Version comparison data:
================

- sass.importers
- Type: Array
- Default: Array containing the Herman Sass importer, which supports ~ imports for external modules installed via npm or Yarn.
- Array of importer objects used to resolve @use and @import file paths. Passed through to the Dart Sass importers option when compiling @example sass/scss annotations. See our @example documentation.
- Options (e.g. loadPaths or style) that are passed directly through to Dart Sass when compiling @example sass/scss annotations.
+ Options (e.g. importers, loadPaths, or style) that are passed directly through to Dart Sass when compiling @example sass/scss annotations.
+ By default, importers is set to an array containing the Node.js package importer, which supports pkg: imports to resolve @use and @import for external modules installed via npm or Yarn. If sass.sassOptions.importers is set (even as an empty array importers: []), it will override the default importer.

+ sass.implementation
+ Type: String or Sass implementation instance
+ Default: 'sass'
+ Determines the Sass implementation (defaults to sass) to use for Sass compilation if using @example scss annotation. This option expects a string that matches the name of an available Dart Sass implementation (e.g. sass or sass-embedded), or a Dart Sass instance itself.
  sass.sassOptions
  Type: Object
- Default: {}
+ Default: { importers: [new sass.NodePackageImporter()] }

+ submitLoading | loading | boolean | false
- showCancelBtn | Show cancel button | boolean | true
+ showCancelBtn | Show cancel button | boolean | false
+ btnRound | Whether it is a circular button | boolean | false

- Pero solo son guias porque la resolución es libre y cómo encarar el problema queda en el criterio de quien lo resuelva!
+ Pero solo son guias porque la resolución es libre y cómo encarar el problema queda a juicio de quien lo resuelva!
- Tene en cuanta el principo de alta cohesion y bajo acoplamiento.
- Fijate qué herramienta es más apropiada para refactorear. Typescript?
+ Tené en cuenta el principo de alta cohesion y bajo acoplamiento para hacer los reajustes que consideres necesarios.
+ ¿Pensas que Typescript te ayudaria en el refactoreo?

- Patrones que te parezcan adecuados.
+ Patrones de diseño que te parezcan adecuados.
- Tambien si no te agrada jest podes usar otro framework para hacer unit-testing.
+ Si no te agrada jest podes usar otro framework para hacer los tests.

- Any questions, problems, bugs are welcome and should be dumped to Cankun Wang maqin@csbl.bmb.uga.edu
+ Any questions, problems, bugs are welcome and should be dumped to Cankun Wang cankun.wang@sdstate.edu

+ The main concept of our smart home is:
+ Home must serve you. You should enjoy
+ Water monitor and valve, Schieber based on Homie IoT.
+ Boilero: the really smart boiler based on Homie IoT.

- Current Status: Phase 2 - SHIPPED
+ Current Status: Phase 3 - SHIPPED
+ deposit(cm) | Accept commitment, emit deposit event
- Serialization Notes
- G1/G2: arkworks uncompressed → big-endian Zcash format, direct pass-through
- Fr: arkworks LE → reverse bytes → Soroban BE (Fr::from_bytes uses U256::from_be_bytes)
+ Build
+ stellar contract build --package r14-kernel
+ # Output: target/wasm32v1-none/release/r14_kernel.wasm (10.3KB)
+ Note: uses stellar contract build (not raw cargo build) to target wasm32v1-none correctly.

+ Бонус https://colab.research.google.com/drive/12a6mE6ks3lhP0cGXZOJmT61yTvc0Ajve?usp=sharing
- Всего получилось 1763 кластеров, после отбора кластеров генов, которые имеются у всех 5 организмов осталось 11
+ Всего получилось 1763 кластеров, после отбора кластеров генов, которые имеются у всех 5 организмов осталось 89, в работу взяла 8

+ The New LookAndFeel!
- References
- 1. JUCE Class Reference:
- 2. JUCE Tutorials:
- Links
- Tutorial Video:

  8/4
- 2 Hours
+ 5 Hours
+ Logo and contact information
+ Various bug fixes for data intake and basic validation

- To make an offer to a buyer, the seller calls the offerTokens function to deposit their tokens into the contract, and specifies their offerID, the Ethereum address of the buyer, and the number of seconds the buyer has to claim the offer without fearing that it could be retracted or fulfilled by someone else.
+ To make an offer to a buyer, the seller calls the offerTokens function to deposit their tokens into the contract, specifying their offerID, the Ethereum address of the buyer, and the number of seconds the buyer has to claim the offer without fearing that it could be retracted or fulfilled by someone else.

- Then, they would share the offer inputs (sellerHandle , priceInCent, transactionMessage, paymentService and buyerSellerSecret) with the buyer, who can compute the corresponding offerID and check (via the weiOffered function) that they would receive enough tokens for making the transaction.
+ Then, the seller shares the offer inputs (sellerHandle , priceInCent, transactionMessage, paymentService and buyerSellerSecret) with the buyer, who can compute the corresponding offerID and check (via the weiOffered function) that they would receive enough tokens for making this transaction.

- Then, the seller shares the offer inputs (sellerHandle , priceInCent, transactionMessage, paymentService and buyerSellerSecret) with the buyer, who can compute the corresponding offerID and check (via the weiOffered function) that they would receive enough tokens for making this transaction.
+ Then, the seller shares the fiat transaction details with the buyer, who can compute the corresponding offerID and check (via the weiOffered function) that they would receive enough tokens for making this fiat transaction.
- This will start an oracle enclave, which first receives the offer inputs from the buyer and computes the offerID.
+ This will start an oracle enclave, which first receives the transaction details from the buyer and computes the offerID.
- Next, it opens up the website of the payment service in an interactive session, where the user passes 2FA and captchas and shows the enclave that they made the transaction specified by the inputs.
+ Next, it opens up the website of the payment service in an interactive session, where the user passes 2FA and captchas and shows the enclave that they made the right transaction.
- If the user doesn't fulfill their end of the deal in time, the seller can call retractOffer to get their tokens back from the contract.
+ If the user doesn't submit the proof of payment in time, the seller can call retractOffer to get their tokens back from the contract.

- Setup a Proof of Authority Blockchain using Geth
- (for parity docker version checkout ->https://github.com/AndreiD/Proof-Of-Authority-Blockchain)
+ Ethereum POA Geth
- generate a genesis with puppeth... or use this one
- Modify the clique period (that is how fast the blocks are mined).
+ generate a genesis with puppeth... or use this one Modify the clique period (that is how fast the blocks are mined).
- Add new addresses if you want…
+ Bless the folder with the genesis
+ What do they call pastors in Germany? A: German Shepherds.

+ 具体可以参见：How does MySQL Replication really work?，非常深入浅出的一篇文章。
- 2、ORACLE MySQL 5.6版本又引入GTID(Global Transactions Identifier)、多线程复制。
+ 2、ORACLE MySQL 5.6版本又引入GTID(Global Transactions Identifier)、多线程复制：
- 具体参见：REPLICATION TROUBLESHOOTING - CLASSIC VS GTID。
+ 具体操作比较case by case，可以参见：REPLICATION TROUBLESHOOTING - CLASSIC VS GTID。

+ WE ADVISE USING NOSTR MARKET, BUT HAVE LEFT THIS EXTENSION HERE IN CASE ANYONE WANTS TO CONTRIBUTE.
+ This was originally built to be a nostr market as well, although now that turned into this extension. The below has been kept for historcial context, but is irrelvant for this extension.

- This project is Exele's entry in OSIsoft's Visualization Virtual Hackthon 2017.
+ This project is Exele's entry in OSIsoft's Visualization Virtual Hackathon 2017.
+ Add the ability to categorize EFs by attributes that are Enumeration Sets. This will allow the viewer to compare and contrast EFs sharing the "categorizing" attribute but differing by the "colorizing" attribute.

================

**What the task asks:**
Copy the data above in full, character for character.

**Exercise solution:**
- sass.importers
- Type: Array
- Default: Array containing the Herman Sass importer, which supports ~ imports for external modules installed via npm or Yarn.
- Array of importer objects used to resolve @use and @import file paths. Passed through to the Dart Sass importers option when compiling @example sass/scss annotations. See our @example documentation.
- Options (e.g. loadPaths or style) that are passed directly through to Dart Sass when compiling @example sass/scss annotations.
+ Options (e.g. importers, loadPaths, or style) that are passed directly through to Dart Sass when compiling @example sass/scss annotations.
+ By default, importers is set to an array containing the Node.js package importer, which supports pkg: imports to resolve @use and @import for external modules installed via npm or Yarn. If sass.sassOptions.importers is set (even as an empty array importers: []), it will override the default importer.

+ sass.implementation
+ Type: String or Sass implementation instance
+ Default: 'sass'
+ Determines the Sass implementation (defaults to sass) to use for Sass compilation if using @example scss annotation. This option expects a string that matches the name of an available Dart Sass implementation (e.g. sass or sass-embedded), or a Dart Sass instance itself.
  sass.sassOptions
  Type: Object
- Default: {}
+ Default: { importers: [new sass.NodePackageImporter()] }

+ submitLoading | loading | boolean | false
- showCancelBtn | Show cancel button | boolean | true
+ showCancelBtn | Show cancel button | boolean | false
+ btnRound | Whether it is a circular button | boolean | false

- Pero solo son guias porque la resolución es libre y cómo encarar el problema queda en el criterio de quien lo resuelva!
+ Pero solo son guias porque la resolución es libre y cómo encarar el problema queda a juicio de quien lo resuelva!
- Tene en cuanta el principo de alta cohesion y bajo acoplamiento.
- Fijate qué herramienta es más apropiada para refactorear. Typescript?
+ Tené en cuenta el principo de alta cohesion y bajo acoplamiento para hacer los reajustes que consideres necesarios.
+ ¿Pensas que Typescript te ayudaria en el refactoreo?

- Patrones que te parezcan adecuados.
+ Patrones de diseño que te parezcan adecuados.
- Tambien si no te agrada jest podes usar otro framework para hacer unit-testing.
+ Si no te agrada jest podes usar otro framework para hacer los tests.

- Any questions, problems, bugs are welcome and should be dumped to Cankun Wang maqin@csbl.bmb.uga.edu
+ Any questions, problems, bugs are welcome and should be dumped to Cankun Wang cankun.wang@sdstate.edu

+ The main concept of our smart home is:
+ Home must serve you. You should enjoy
+ Water monitor and valve, Schieber based on Homie IoT.
+ Boilero: the really smart boiler based on Homie IoT.

- Current Status: Phase 2 - SHIPPED
+ Current Status: Phase 3 - SHIPPED
+ deposit(cm) | Accept commitment, emit deposit event
- Serialization Notes
- G1/G2: arkworks uncompressed → big-endian Zcash format, direct pass-through
- Fr: arkworks LE → reverse bytes → Soroban BE (Fr::from_bytes uses U256::from_be_bytes)
+ Build
+ stellar contract build --package r14-kernel
+ # Output: target/wasm32v1-none/release/r14_kernel.wasm (10.3KB)
+ Note: uses stellar contract build (not raw cargo build) to target wasm32v1-none correctly.

+ Бонус https://colab.research.google.com/drive/12a6mE6ks3lhP0cGXZOJmT61yTvc0Ajve?usp=sharing
- Всего получилось 1763 кластеров, после отбора кластеров генов, которые имеются у всех 5 организмов осталось 11
+ Всего получилось 1763 кластеров, после отбора кластеров генов, которые имеются у всех 5 организмов осталось 89, в работу взяла 8

+ The New LookAndFeel!
- References
- 1. JUCE Class Reference:
- 2. JUCE Tutorials:
- Links
- Tutorial Video:

  8/4
- 2 Hours
+ 5 Hours
+ Logo and contact information
+ Various bug fixes for data intake and basic validation

- To make an offer to a buyer, the seller calls the offerTokens function to deposit their tokens into the contract, and specifies their offerID, the Ethereum address of the buyer, and the number of seconds the buyer has to claim the offer without fearing that it could be retracted or fulfilled by someone else.
+ To make an offer to a buyer, the seller calls the offerTokens function to deposit their tokens into the contract, specifying their offerID, the Ethereum address of the buyer, and the number of seconds the buyer has to claim the offer without fearing that it could be retracted or fulfilled by someone else.

- Then, they would share the offer inputs (sellerHandle , priceInCent, transactionMessage, paymentService and buyerSellerSecret) with the buyer, who can compute the corresponding offerID and check (via the weiOffered function) that they would receive enough tokens for making the transaction.
+ Then, the seller shares the offer inputs (sellerHandle , priceInCent, transactionMessage, paymentService and buyerSellerSecret) with the buyer, who can compute the corresponding offerID and check (via the weiOffered function) that they would receive enough tokens for making this transaction.

- Then, the seller shares the offer inputs (sellerHandle , priceInCent, transactionMessage, paymentService and buyerSellerSecret) with the buyer, who can compute the corresponding offerID and check (via the weiOffered function) that they would receive enough tokens for making this transaction.
+ Then, the seller shares the fiat transaction details with the buyer, who can compute the corresponding offerID and check (via the weiOffered function) that they would receive enough tokens for making this fiat transaction.
- This will start an oracle enclave, which first receives the offer inputs from the buyer and computes the offerID.
+ This will start an oracle enclave, which first receives the transaction details from the buyer and computes the offerID.
- Next, it opens up the website of the payment service in an interactive session, where the user passes 2FA and captchas and shows the enclave that they made the transaction specified by the inputs.
+ Next, it opens up the website of the payment service in an interactive session, where the user passes 2FA and captchas and shows the enclave that they made the right transaction.
- If the user doesn't fulfill their end of the deal in time, the seller can call retractOffer to get their tokens back from the contract.
+ If the user doesn't submit the proof of payment in time, the seller can call retractOffer to get their tokens back from the contract.

- Setup a Proof of Authority Blockchain using Geth
- (for parity docker version checkout ->https://github.com/AndreiD/Proof-Of-Authority-Blockchain)
+ Ethereum POA Geth
- generate a genesis with puppeth... or use this one
- Modify the clique period (that is how fast the blocks are mined).
+ generate a genesis with puppeth... or use this one Modify the clique period (that is how fast the blocks are mined).
- Add new addresses if you want…
+ Bless the folder with the genesis
+ What do they call pastors in Germany? A: German Shepherds.

+ 具体可以参见：How does MySQL Replication really work?，非常深入浅出的一篇文章。
- 2、ORACLE MySQL 5.6版本又引入GTID(Global Transactions Identifier)、多线程复制。
+ 2、ORACLE MySQL 5.6版本又引入GTID(Global Transactions Identifier)、多线程复制：
- 具体参见：REPLICATION TROUBLESHOOTING - CLASSIC VS GTID。
+ 具体操作比较case by case，可以参见：REPLICATION TROUBLESHOOTING - CLASSIC VS GTID。

+ WE ADVISE USING NOSTR MARKET, BUT HAVE LEFT THIS EXTENSION HERE IN CASE ANYONE WANTS TO CONTRIBUTE.
+ This was originally built to be a nostr market as well, although now that turned into this extension. The below has been kept for historcial context, but is irrelvant for this extension.

- This project is Exele's entry in OSIsoft's Visualization Virtual Hackthon 2017.
+ This project is Exele's entry in OSIsoft's Visualization Virtual Hackathon 2017.
+ Add the ability to categorize EFs by attributes that are Enumeration Sets. This will allow the viewer to compare and contrast EFs sharing the "categorizing" attribute but differing by the "colorizing" attribute.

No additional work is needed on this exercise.